MGUS, an asymptomatic, premalignant clonal plasma cell disorder, is the most common of the plasma cell dyscrasias. MGUS occurs in over 5.3% of persons in the general population over age 70 years, and the incidence increases with age.^[1] It is more common in men than women. The disorder is typically detected incidentally when patients undergo protein electrophoresis as part of an evaluation for unrelated indications. There are 3 distinct clinical variants of MGUS: non-IgM MGUS, IgM MGUS, and light-chain MGUS.^[2,3] Each of these subtypes has a small risk of progressing to a malignant plasma cell dyscrasia or lymphoproliferative disorder.^[4,5]

Non-IgM and IgM MGUS are characterized by the presence of a serum M-protein at below 3 g/dL, the existence of less than 10% of monoclonal plasma cells in the bone marrow, no or only small amounts of Bence-Jones protein in the urine, and the absence of lytic bone lesions, as well as the absence of any end organ damage, such as anemia, hypercalcemia, or renal failure, related to the proliferative process.^[1]

MGUS was once considered benign, but it is now known that approximately 20% of patients will in time acquire a malignant plasma cell disorder, usually myeloma. (Typically, 0.6-3.4% of cases of MGUS progress to multiple myeloma annually.^[6,7]) Patients with MGUS also have an increased risk of axial bone fractures and thromboembolism, as well as the development of secondary malignancies after multiple myeloma.^[8,9,10] Nonetheless, the median survival of patients with MGUS is only slightly shorter than that of the general population.

There is no known role for chemotherapy in the management of MGUS, and in fact, no treatment is recommended or required for individuals with this condition. However, because the disease may progress, patients must be followed over time, using history and clinical assessment to determine whether such progression has occurred. All patients should undergo laboratory evaluation—including assessment of serum and urinary M-protein, creatinine, and serum calcium, as well as a CBC—6 months after diagnosis.

Periodic laboratory testing should then be performed in high-risk patients. A risk stratification system can be used to determine which patients fall into this category, since not all persons with MGUS have the same risk of disease progression.^[11,12,13] The management of a patient with MGUS requires an understanding of the risk of progression to symptomatic disease requiring therapy.

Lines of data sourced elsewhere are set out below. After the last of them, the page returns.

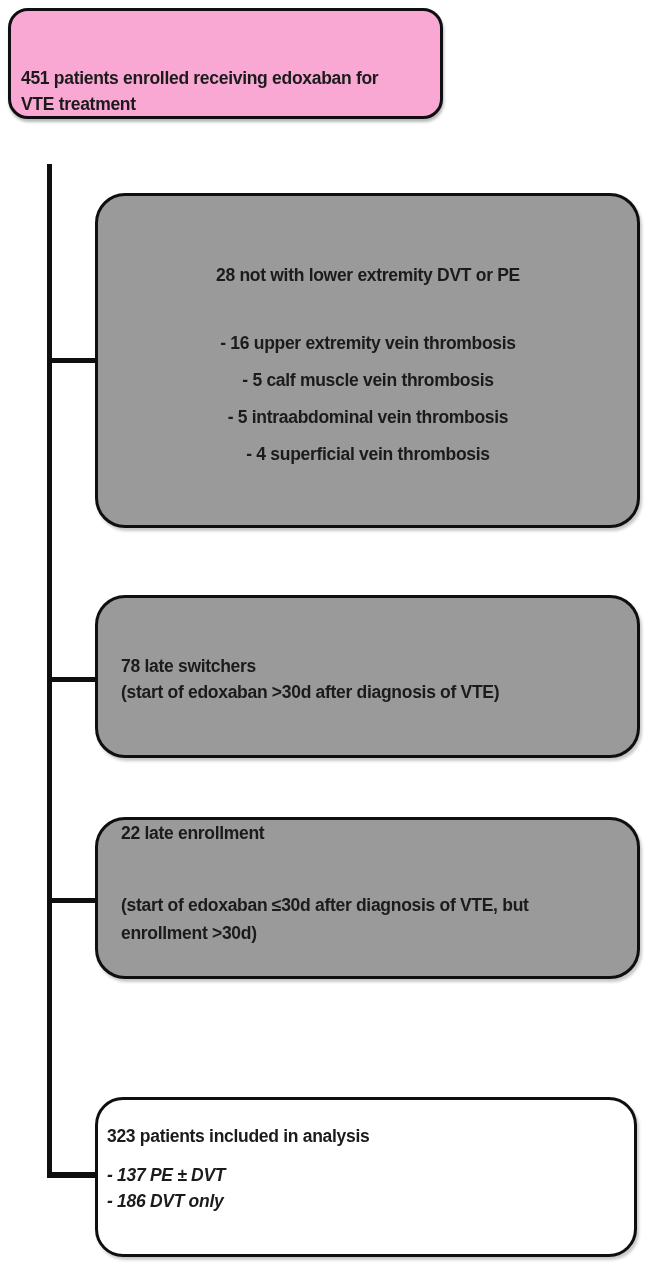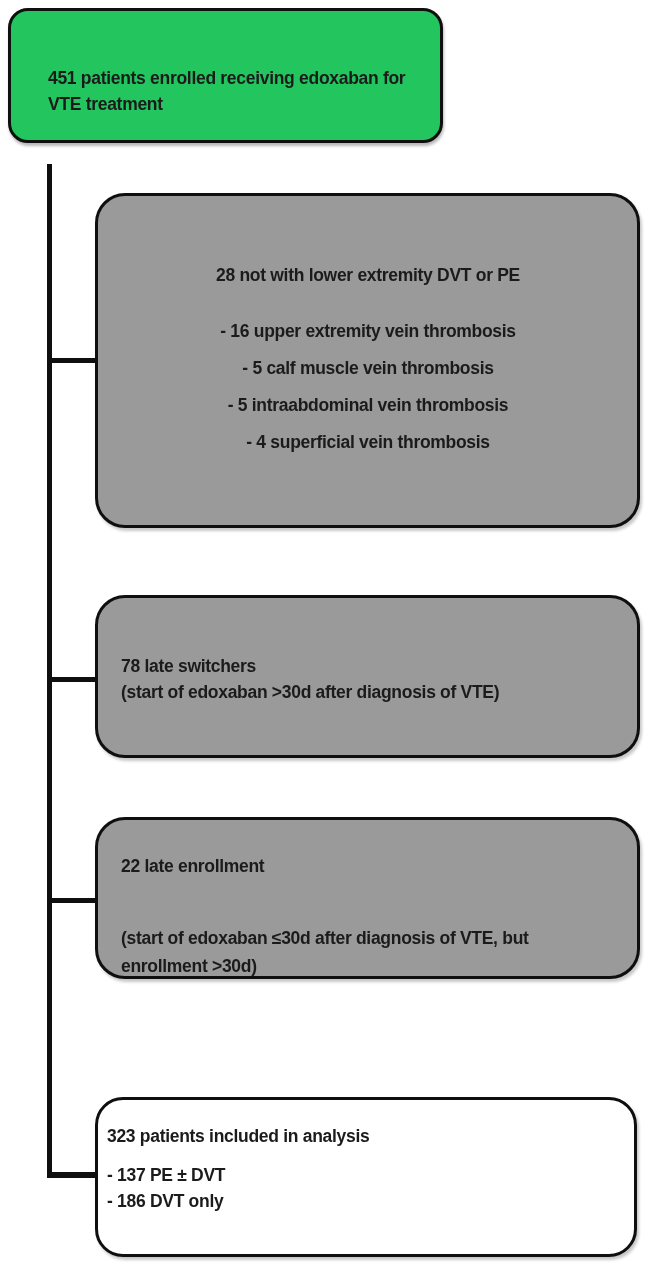--- a/index.html
+++ b/index.html
@@ -27,10 +27,10 @@
   }
   .top-box {
     left: 8px; top: 8px;
-    width: 435px; height: 135px;
-    background: #22c55e;
+    width: 435px; height: 111px;
+    background: #f9a8d4;
     border-radius: 20px;
-    padding: 54px 14px 0 37px;
+    padding: 54px 14px 0 10px;
     box-shadow: 1px 3px 3px rgba(0,0,0,0.28);
   }
   .gray {

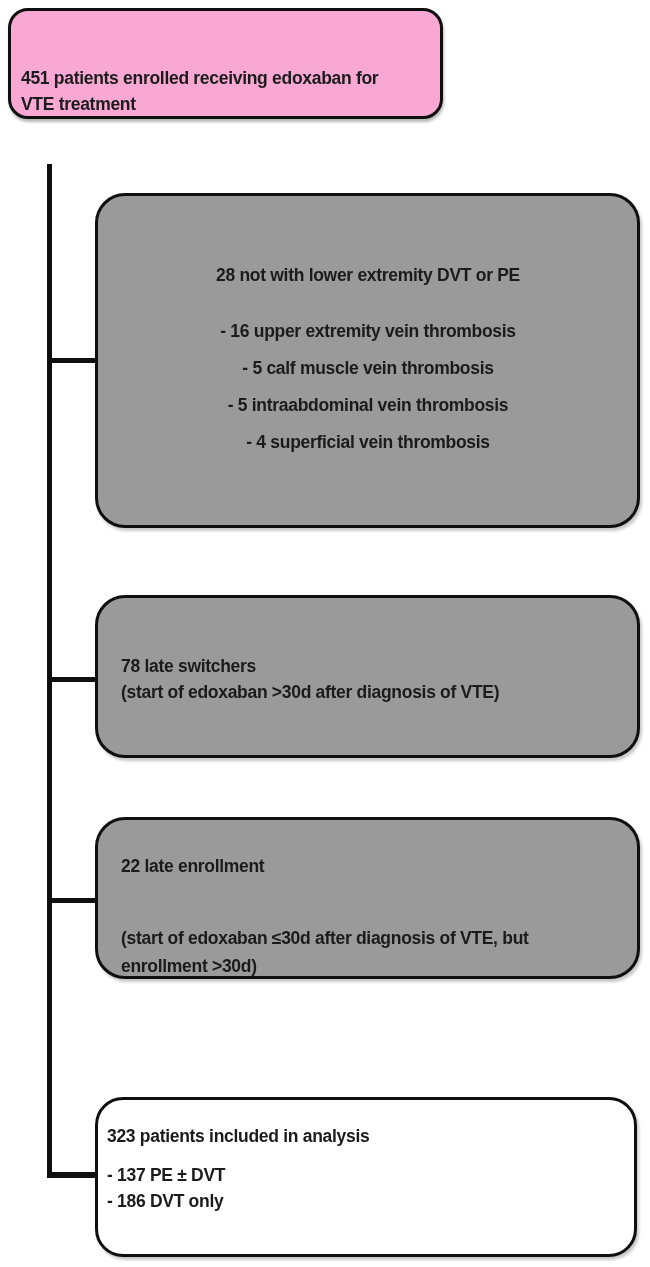--- a/index.html
+++ b/index.html
@@ -54,7 +54,7 @@
     box-shadow: 2px 3px 3px rgba(0,0,0,0.22);
   }
   .txt { white-space: nowrap; }
-  .list1 { margin-top: 30px; }
+  .list1 { margin-top: 42px; }
   .list1 .li { margin-bottom: 11px; }
   .note2 { }
   .note3 { margin-top: 45px; line-height: 28px; }

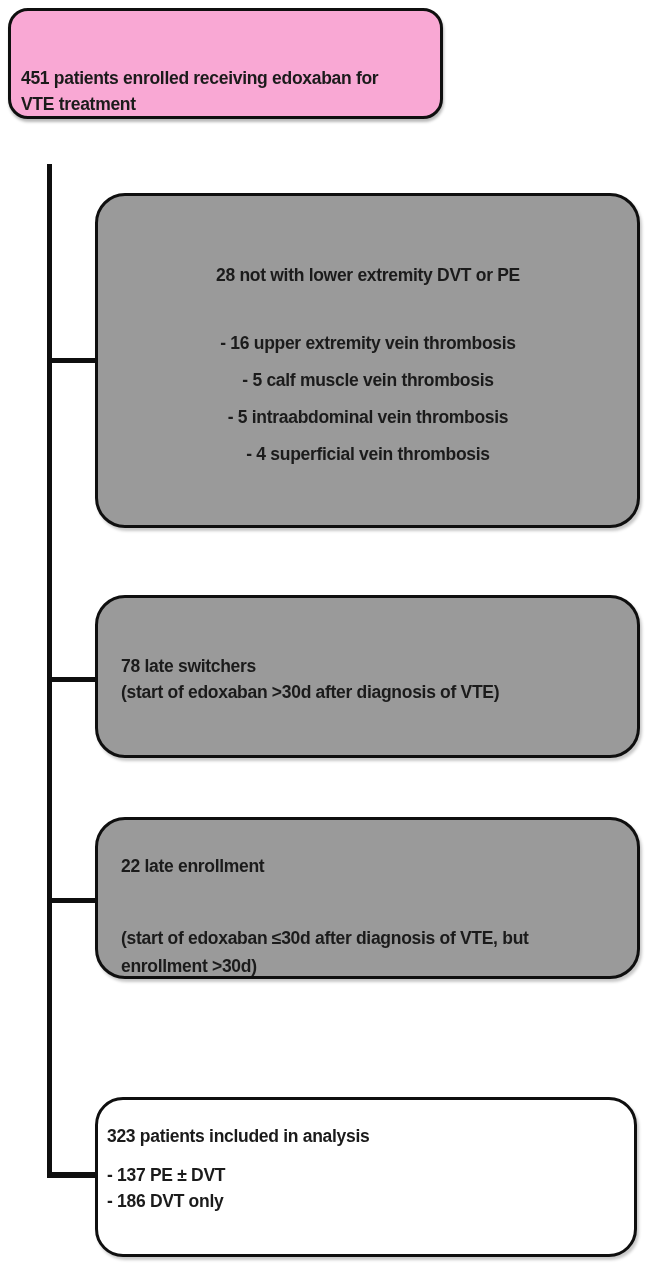--- a/index.html
+++ b/index.html
@@ -44,7 +44,7 @@
   }
   .gray1 { top: 193px; height: 335px; padding-top: 66px; text-align: center; }
   .gray2 { top: 595px; height: 163px; padding-top: 55px; }
-  .gray3 { top: 817px; height: 162px; padding-top: 33px; }
+  .gray3 { top: 817px; height: 162px; }
   .bottom-box {
     left: 95px; top: 1097px;
     width: 542px; height: 160px;

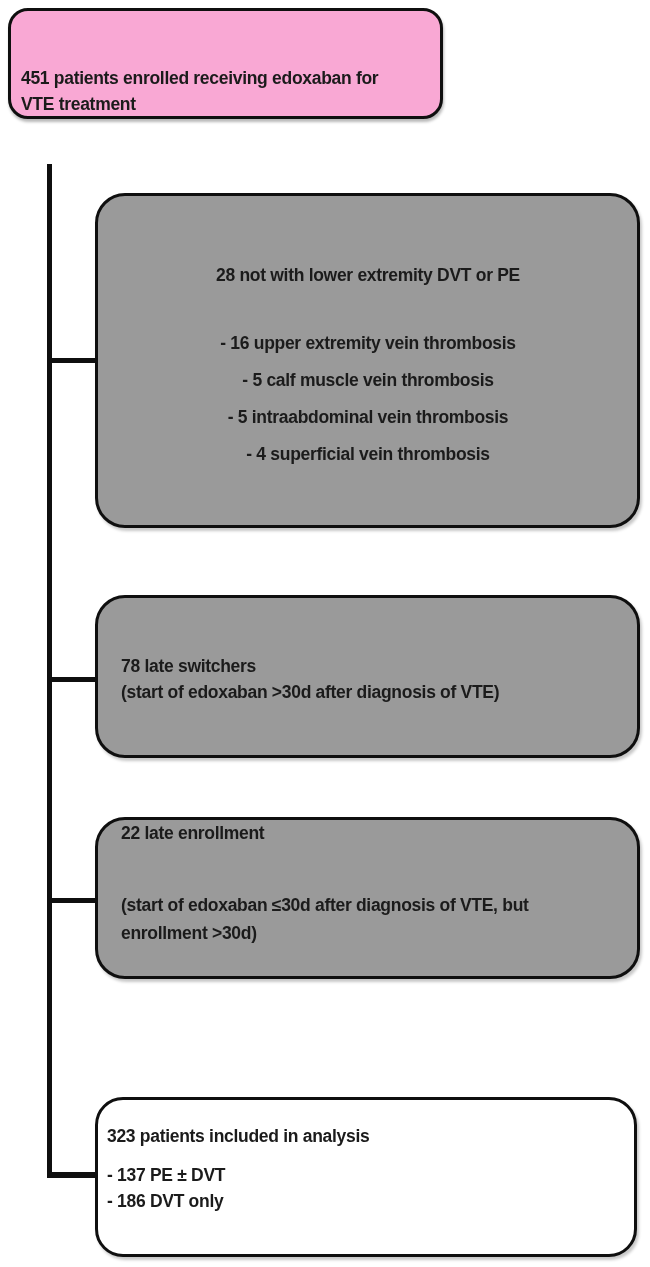--- a/index.html
+++ b/index.html
@@ -58,7 +58,7 @@
   .list1 .li { margin-bottom: 11px; }
   .note2 { }
   .note3 { margin-top: 45px; line-height: 28px; }
-  .listB { margin-top: 13px; }
+  .listB { margin-top: 13px; font-style: italic; }
   .trunk {
     position: absolute;
     left: 47px; top: 164px;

In addition to being incidentally discovered, MGUS is also diagnosed during the course of workup for polyneuropathies. Paraproteinemic neuropathies—which are associated with the presence of M-protein (a so-called M spike) in the serum—are thought to constitute approximately 10% of idiopathic polyneuropathies, with two thirds of all paraproteinemic neuropathy cases believed to be associated with MGUS.^[14,15,16] Other conditions associated with paraproteins, including multiple myeloma, Waldenström macroglobulinemia, osteosclerotic myeloma, primary amyloidosis, cryoglobulinemia, non-Hodgkin lymphoma, Castleman disease and related lymphatic diseases, and chronic leukemias, are also typically associated with neuropathies.

M-proteins are derived from a single clone of plasma cells. Some M-proteins behave as antibodies for components of myelin and axolemma. Nerve damage from M-proteins may also be secondary to deposition of the amyloid byproduct of the circulating paraprotein. Although IgG is the most common class of paraproteins in patients with MGUS, IgM is more frequent in those with neuropathy (60%).^[17,18] Patients with MGUS predominantly have a kappa light-chain component.